When a President, Commander –in-Chief of the country’s armed forces gives this type of order what are we supposed to make of it? Is it not worrisome? How can he in effect be speaking contradictory things from the same mouth? On the one hand, the man sounds like a strict constitutionalist who is out for law and order in his country. On the other hand, he also sounds like a frustrated C-in-C who will not mind jungle justice if that will solve a serious security challenge on his hand. But how can a president give this type of order? Does not know what to do? Does he not know to whom he should give order to rid society of illegal fire arms? Has he found out that the duly constituted law enforcement agents whose duty it is to address the type of challenge agitating Mr. President’s soul are either incompetent or unwilling?
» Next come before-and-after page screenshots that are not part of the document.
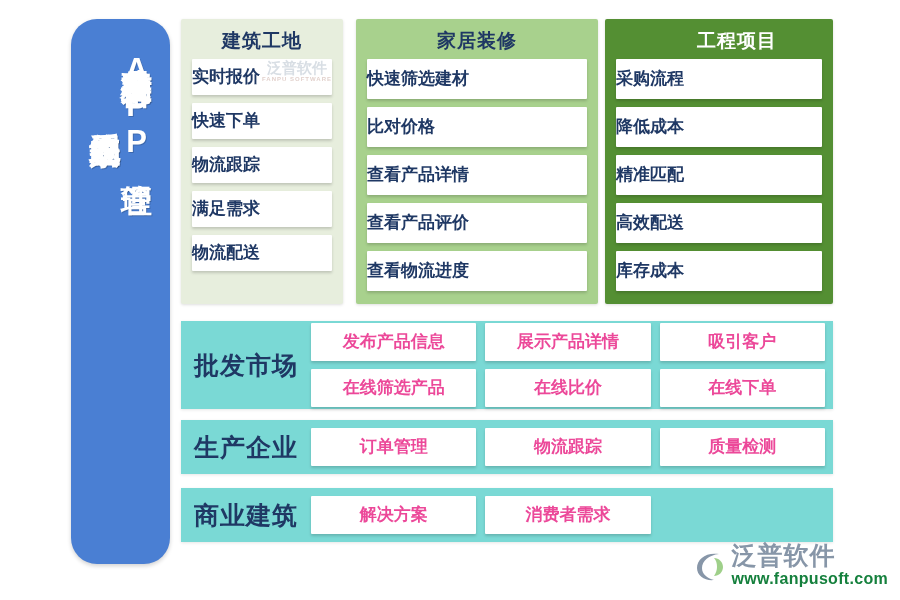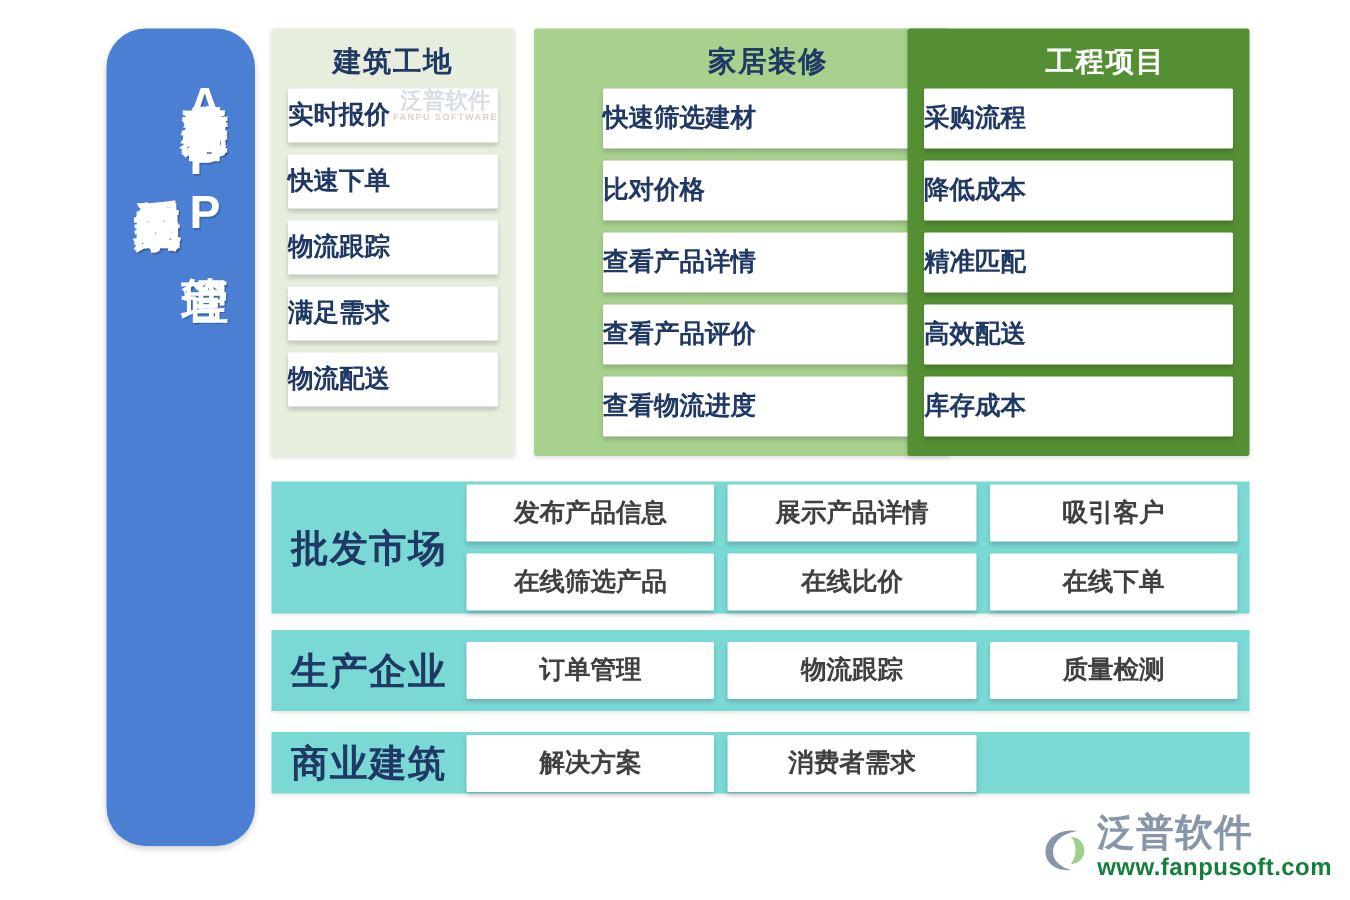--- a/index.html
+++ b/index.html
@@ -59,7 +59,7 @@
   #panel-site .panel-title{color:#1f3864;}
   #panel-site .chip{height:36px;line-height:36px;margin-bottom:8px;}
 
-  #panel-home{left:356px;width:242px;height:285px;background:#a8d18d;padding-left:35px;}
+  #panel-home{left:356px;width:242px;height:285px;background:#a8d18d;}
   #panel-home .panel-title{color:#1f3864;}
   #panel-home .chip{height:40px;line-height:40px;margin-bottom:8px;}
 

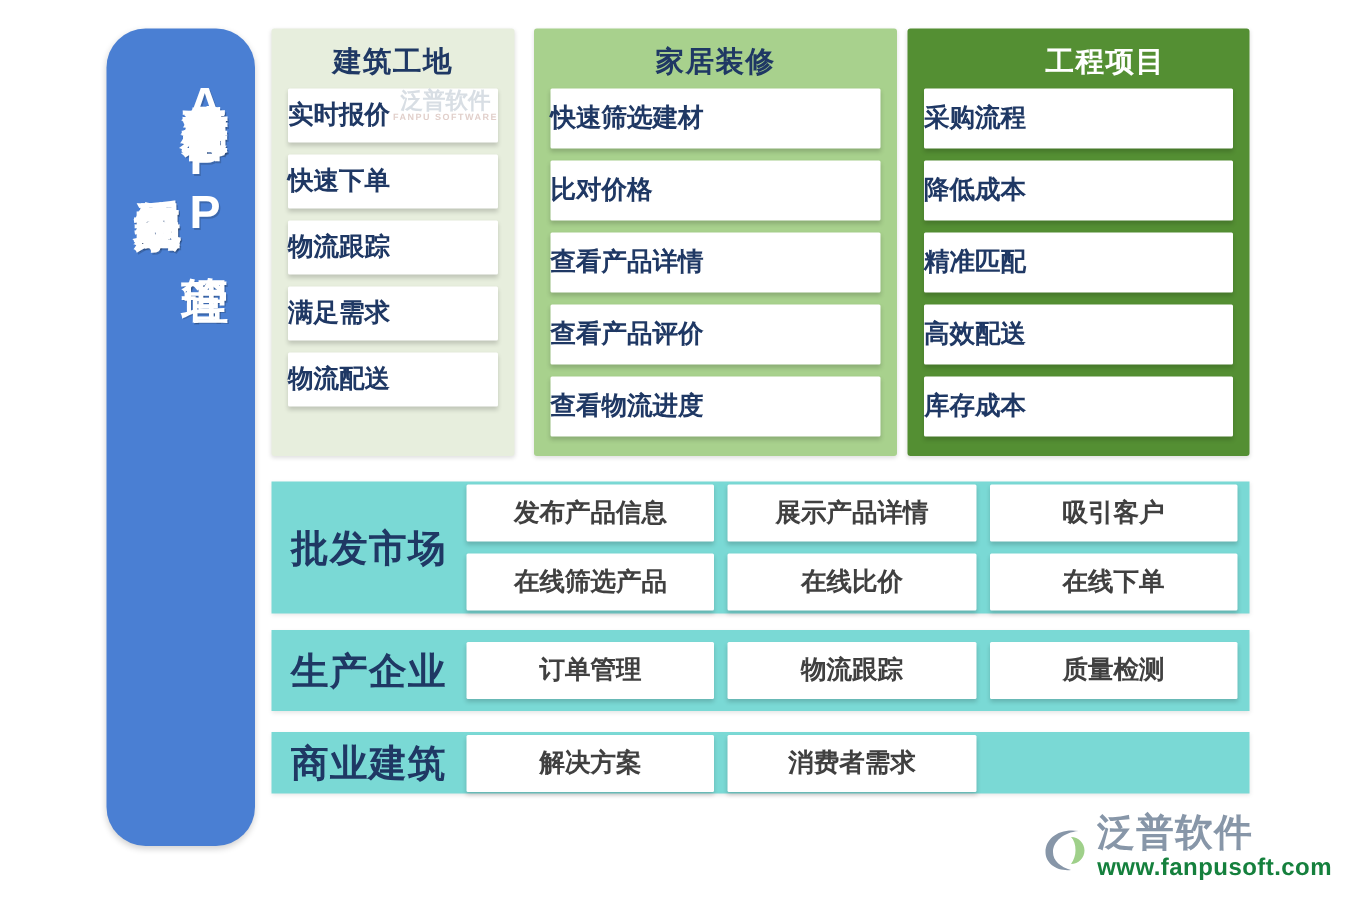--- a/index.html
+++ b/index.html
@@ -81,7 +81,7 @@
   }
   .band-grid{flex:1;display:flex;flex-wrap:wrap;gap:8px 9px;padding-right:8px;}
   .band-chip{
-    background:#ffffff;color:#404040;font-weight:bold;font-size:17px;
+    background:#ffffff;color:#ec4899;font-weight:bold;font-size:17px;
     text-align:center;height:38px;line-height:38px;
     box-shadow:0 2px 3px rgba(0,0,0,.17);
     border-radius:1px;

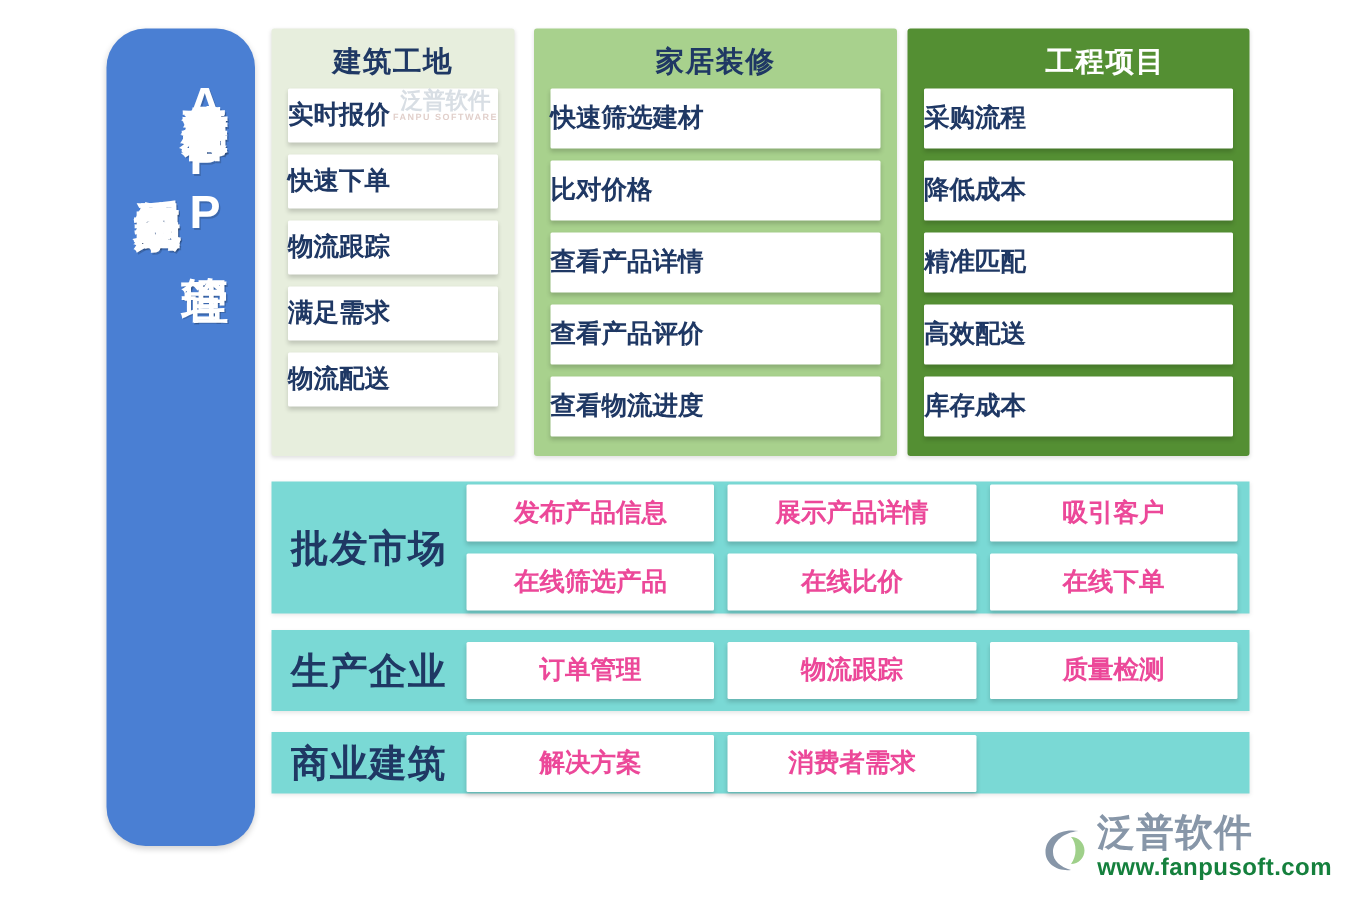--- a/index.html
+++ b/index.html
@@ -90,7 +90,7 @@
   #band-wholesale .band-chip{width:calc((100% - 18px)/3);}
   #band-produce{top:420px;height:54px;}
   #band-produce .band-chip{width:calc((100% - 18px)/3);}
-  #band-commercial{top:488px;height:41px;}
+  #band-commercial{top:488px;height:54px;}
   #band-commercial .band-chip{width:calc((100% - 18px)/3);}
Was that a serious command expected to be obeyed by law-abiding Nigerians or criminal elements who have dexterity in the use of guns? If you can fall a guy with an AK47 assault rifle then you have to explain to us how you acquired the expertise. You will end up self-incriminating. It is like a victim of 419 who Bishop David Oyedepo says is either a 4-1-10 or a 4-1-8 himself. As the police will say, you would have established a prima facie case of being a criminal against your goodself.